YOUR GOAL: Your reply should be the whole listing, copied exactly, with the pictures left out.

PROVIDED RECORDS:

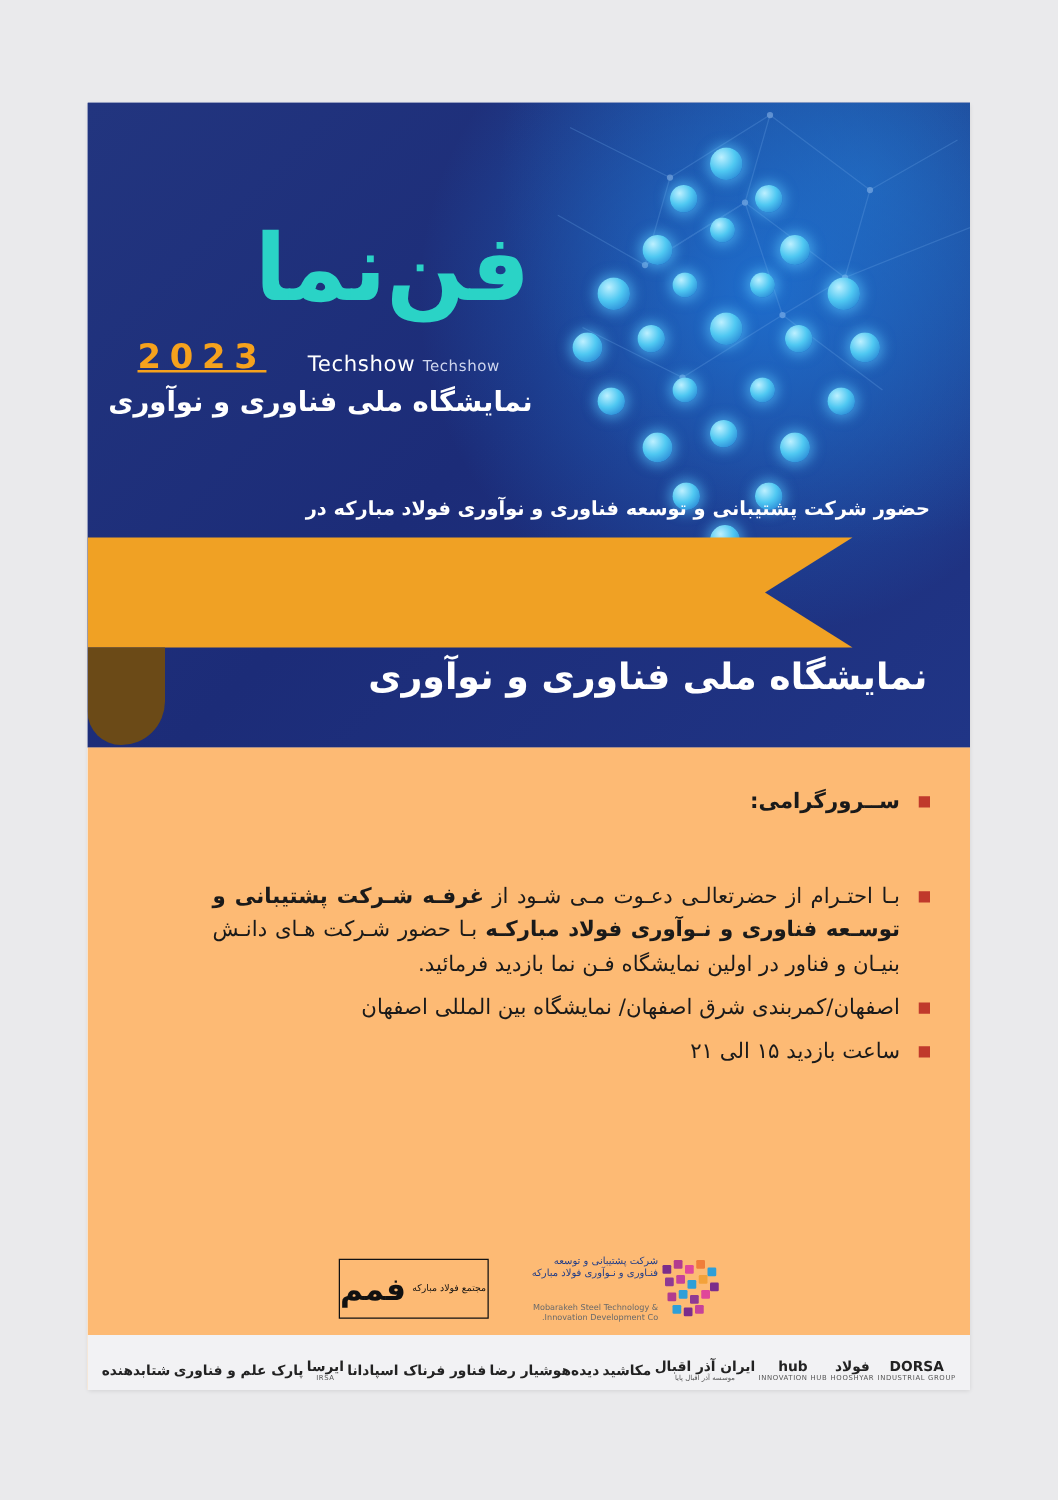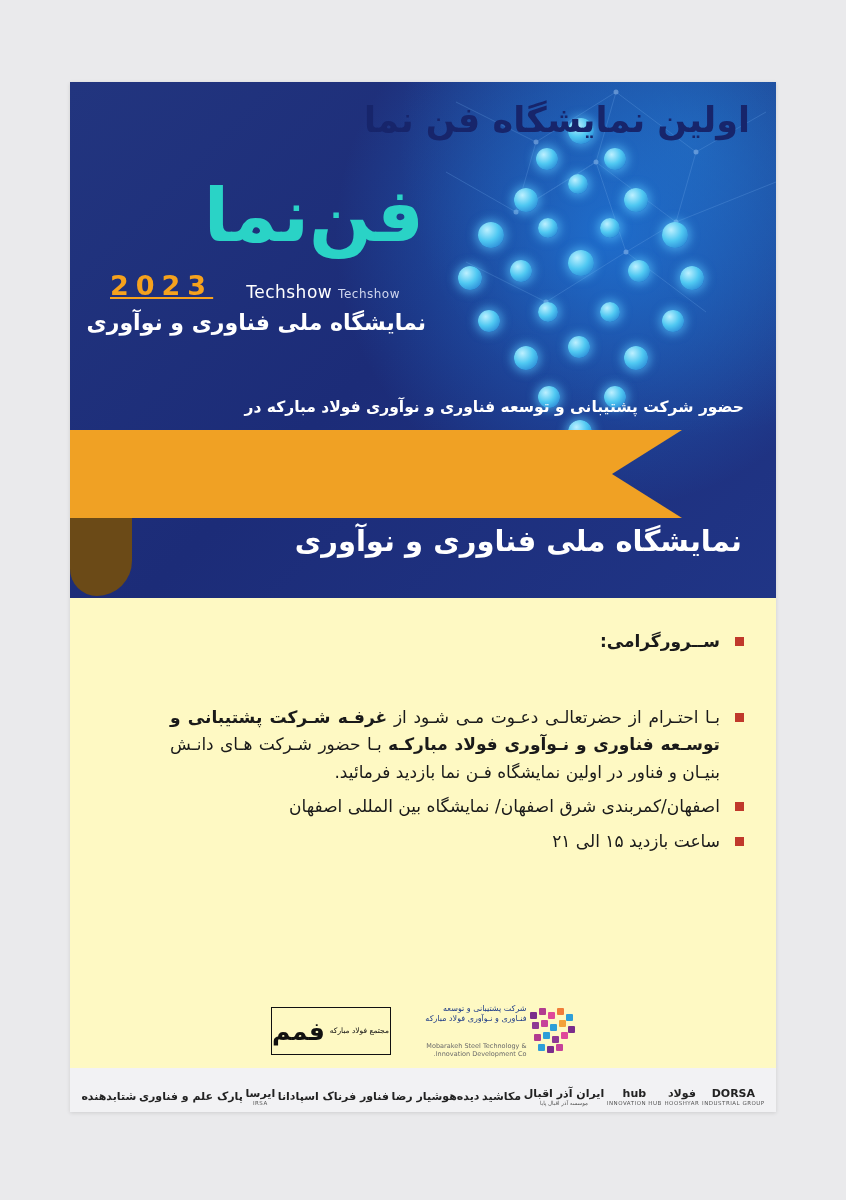--- a/index.html
+++ b/index.html
@@ -198,7 +198,6 @@
     <div class="presence">حضور شرکت پشتیبانی و توسعه فناوری و نوآوری فولاد مبارکه در</div>
 
     <div class="band"></div>
-    <div class="band-text">اولین نمایشگاه فن نما</div>
     <div class="band-shadow"></div>
     <div class="band-sub">نمایشگاه ملی فناوری و نوآوری</div>
   </div>

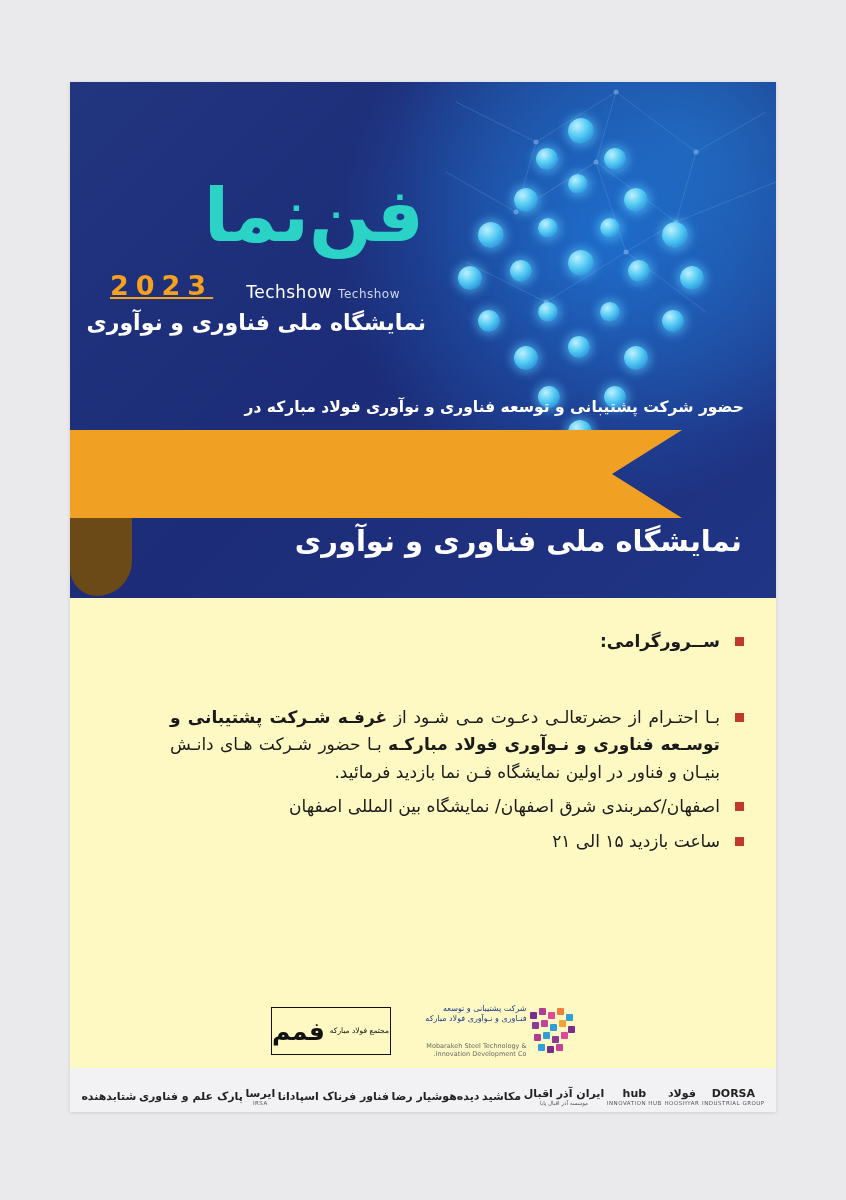--- a/index.html
+++ b/index.html
@@ -90,7 +90,7 @@
 
   
   .content{
-    position:absolute;left:0;top:516px;width:100%;height:514px;background:#fef9c3;
+    position:absolute;left:0;top:516px;width:100%;height:514px;background:#fdba74;
   }
   .lines{
     position:absolute;right:30px;top:30px;width:576px;direction:rtl;text-align:right;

EXERCISE SOLUTION:
--- a/index.html
+++ b/index.html
@@ -198,7 +198,6 @@
     <div class="presence">حضور شرکت پشتیبانی و توسعه فناوری و نوآوری فولاد مبارکه در</div>
 
     <div class="band"></div>
-    <div class="band-text">اولین نمایشگاه فن نما</div>
     <div class="band-shadow"></div>
     <div class="band-sub">نمایشگاه ملی فناوری و نوآوری</div>
   </div>

--- a/index.html
+++ b/index.html
@@ -90,7 +90,7 @@
 
   
   .content{
-    position:absolute;left:0;top:516px;width:100%;height:514px;background:#fef9c3;
+    position:absolute;left:0;top:516px;width:100%;height:514px;background:#fdba74;
   }
   .lines{
     position:absolute;right:30px;top:30px;width:576px;direction:rtl;text-align:right;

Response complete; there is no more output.